Improvement in industry earnings has been almost entirely dependent on reduced loss provisions.
The traditional banking business of taking deposits and making loans accounts for almost two-thirds of net operating revenue. Future revenue growth will likely depend on increased lending.
Our latest data show that loan balances at insured institutions increased for a second consecutive quarter, rising by almost $22 billion.
Loans to commercial and industrial borrowers increased for a fifth consecutive quarter, while balances of residential mortgages also increased.
Banks continued to reduce their portfolios of commercial real estate loans, and a sizable amount of intra-company lending between related banks was eliminated in the third quarter by a merger. This elimination accounts for the reduction in loan growth between the second and third quarters.
After three years of shrinking loan portfolios, any loan growth is positive news for the industry and the economy, but the lending growth we are seeing remains well below normal levels.
This chart also shows that deposit growth continued to surge in the third quarter, led by large denomination accounts at the biggest banks. Deposits in domestic offices increased by almost $280 billion during the quarter, following a $234 billion increase in the second quarter.
Most of the increase in domestic deposits consisted of large denomination, noninterest-bearing transaction accounts that have temporary unlimited deposit insurance coverage through the end of 2012.
Most of this growth was at the largest banks, but a majority of institutions reported increases in these fully insured accounts.
Some of the growth in deposits has replaced higher-cost liabilities, but the inflows have also expanded balance sheets. Banks have invested many of these new funds in U.S. Treasury and GSE securities and other low-risk, low-yield assets. The result has been downward pressure on asset yields and net interest margins, particularly at the largest banks.
We saw further improvement in the number of “problem banks” in the third quarter.
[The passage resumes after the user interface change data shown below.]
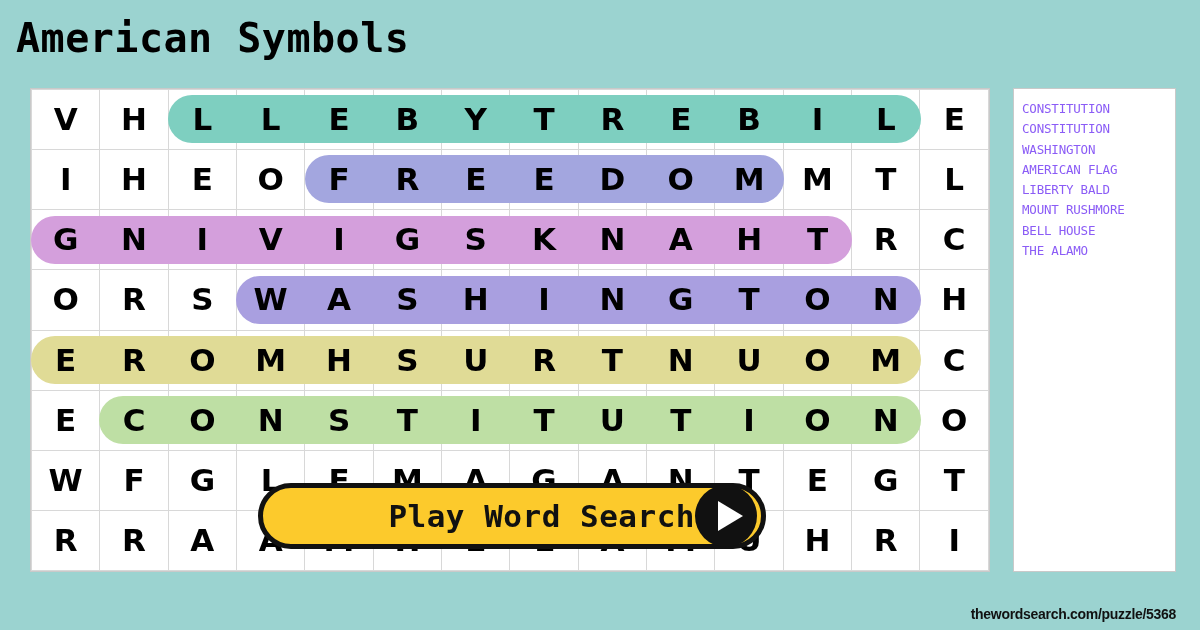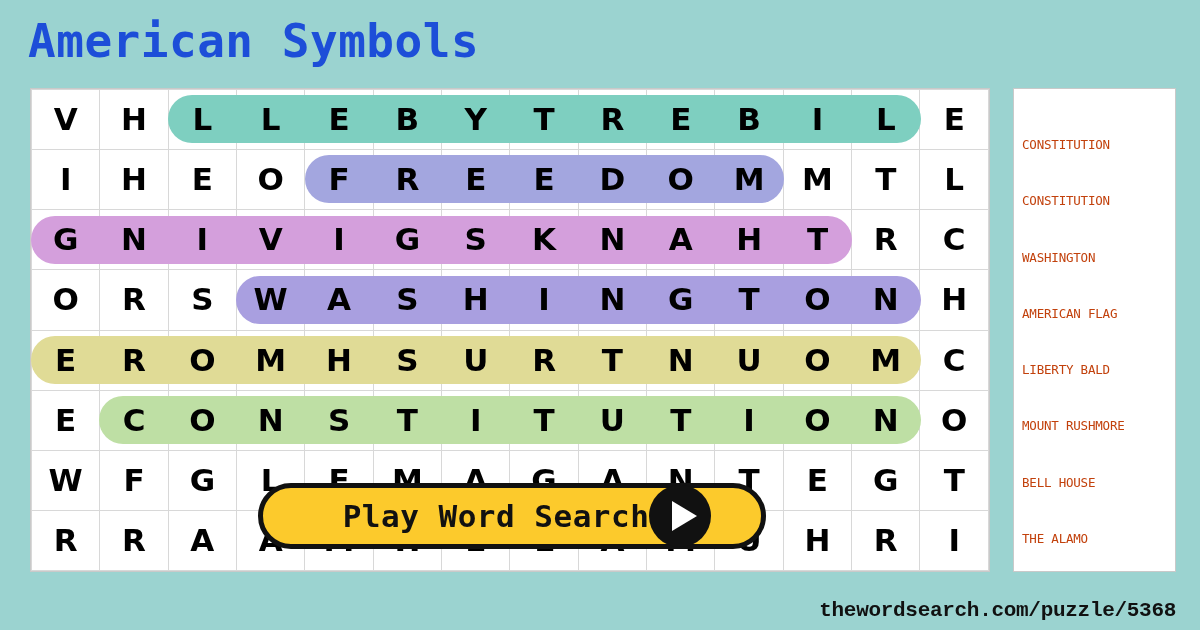"American Symbols" #page-title { color: #1d4ed8 -> #000000; font-size: 46px -> 40px; left: 28px -> 16px }
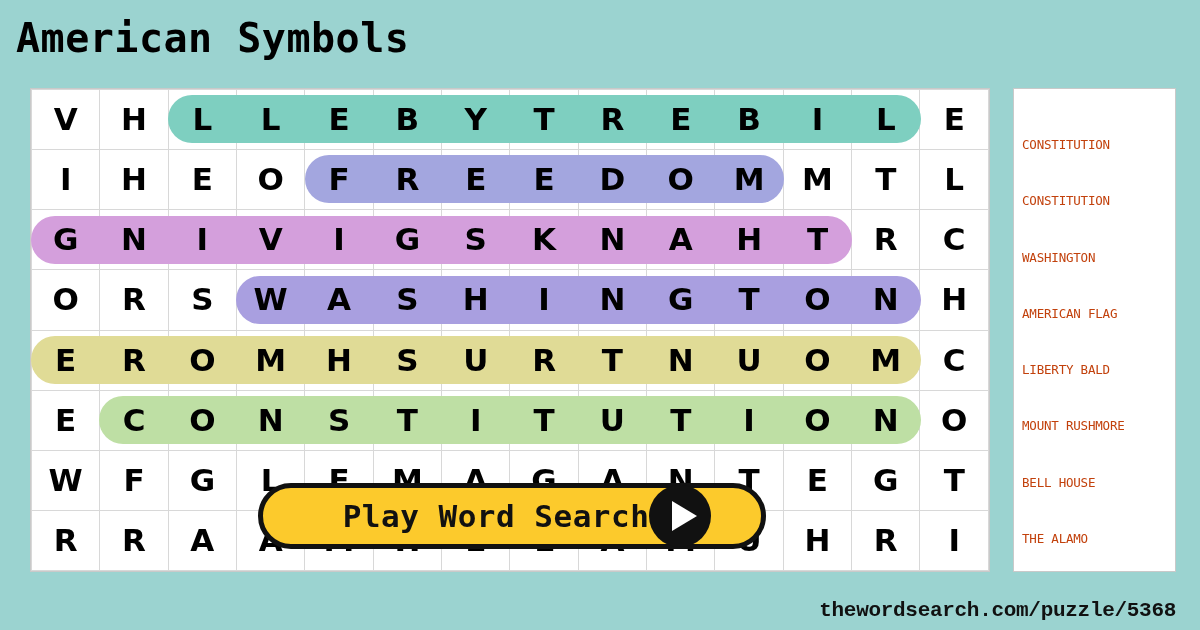"CONSTITUTION" .word-item { color: #c2410c -> #8b5cf6; margin-top: 36px -> none }
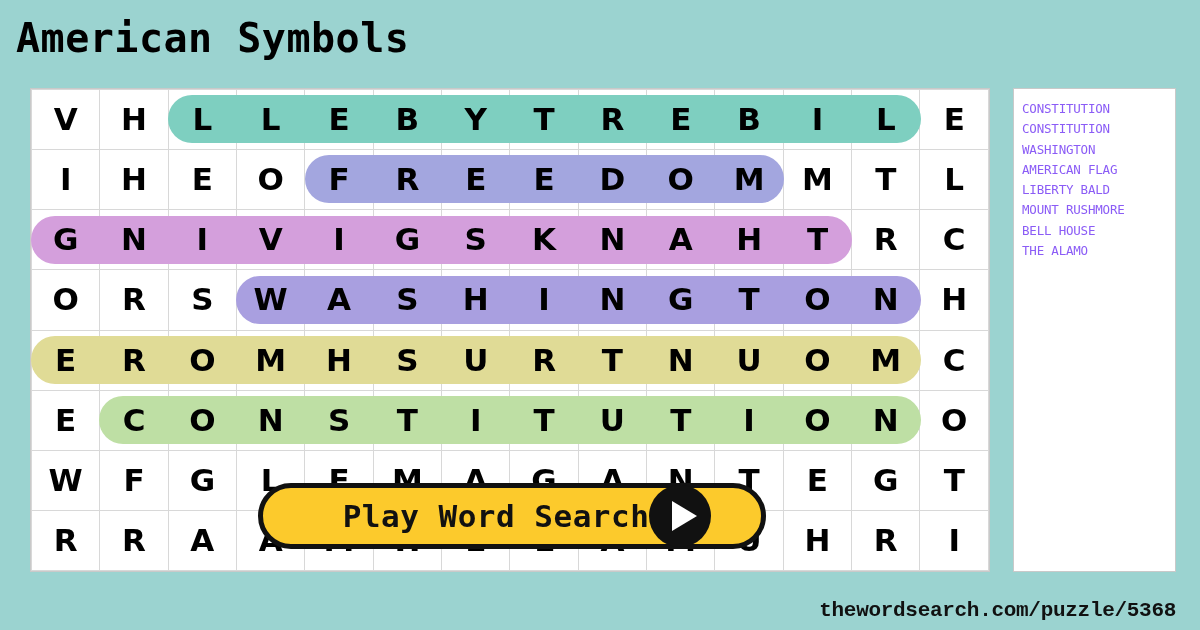"Play Word Search" #play-button { justify-content: center -> flex-end }
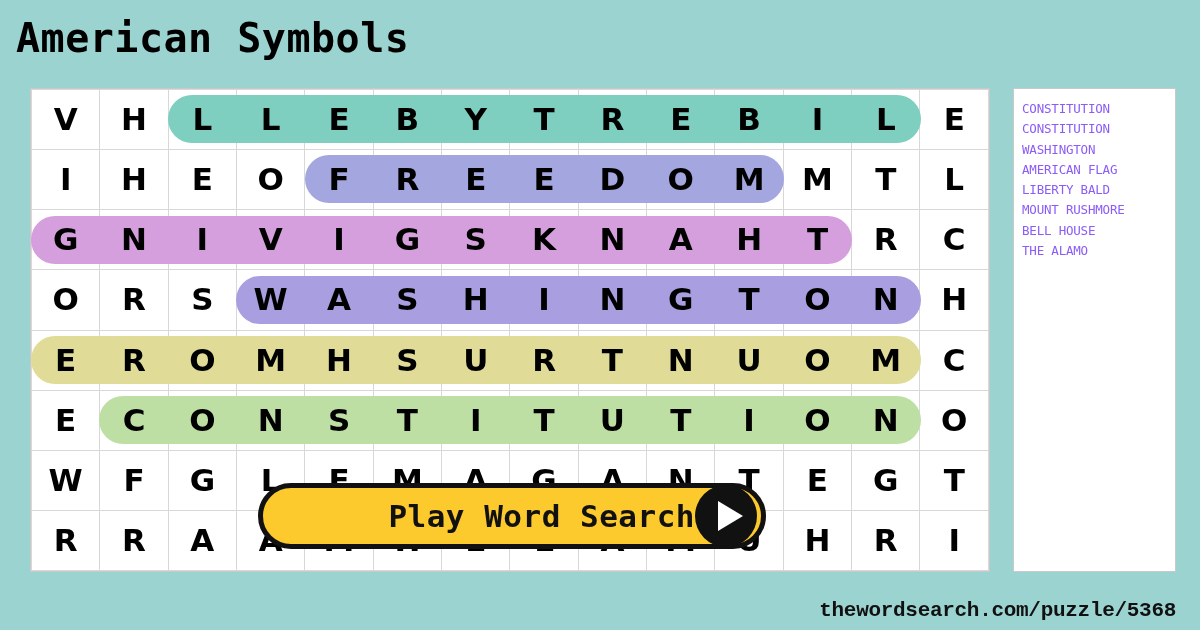"thewordsearch.com/puzzle/5368" #footer-url { font-family: Liberation Mono, monospace -> Liberation Sans, sans-serif; font-size: 21px -> 14px }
The number of institutions on our Problem List fell from 865 to 844. This is the second quarter in a row that the Problem List has declined.
A total of 26 banks failed in the third quarter, four more than in the second quarter, but 15 fewer than in the same quarter of 2010. So far this year, there have been 90 bank failures; at this time last year, the FDIC had resolved 149 failures.
Although the trend in troubled institutions has been improving, current numbers of both failures and problem institutions remain high by historical standards.
The Deposit Insurance Fund rose to $7.8 billion at September 30, up from $3.9 billion as of June 30. The DIF balance has now risen seven quarters in a row. Assessment income and fewer expected bank failures continue to drive growth in the fund balance.
Estimated insured deposits at September 30 were $6.8 trillion, 3.6 percent higher than June 30 levels. About three fourths of the increase came from temporarily insured balances exceeding $250,000 in non-interest bearing transaction accounts, which totaled $1.2 trillion at September 30.
The reserve ratio – the DIF balance as a percentage of estimated insured deposits – stood at 0.12 percent at September 30, up from 0.06 percent at June 30.
In summary, we continue to see income growth that reflects improving asset quality and lower loss provisions. Although loan balances showed a second quarter of modest increases, this did not translate into meaningful revenue growth, which would require expanded lending. The number of problem banks fell for a second consecutive quarter and the DIF balance continued to rise.
The U.S. economy and U.S. banks have come a long way from the depths of the financial crisis. Bank balance sheets are stronger in a number of ways, and the industry is generally profitable.
But the recovery is by no means complete.
Ongoing distress in real estate markets and slow growth in jobs and incomes continue to pose risks to credit quality. The U.S. economic outlook is also clouded by uncertainties in the global economy and by volatility in financial markets.
So even as the banking industry recovers, the FDIC remains vigilant for new economic challenges that could lie ahead.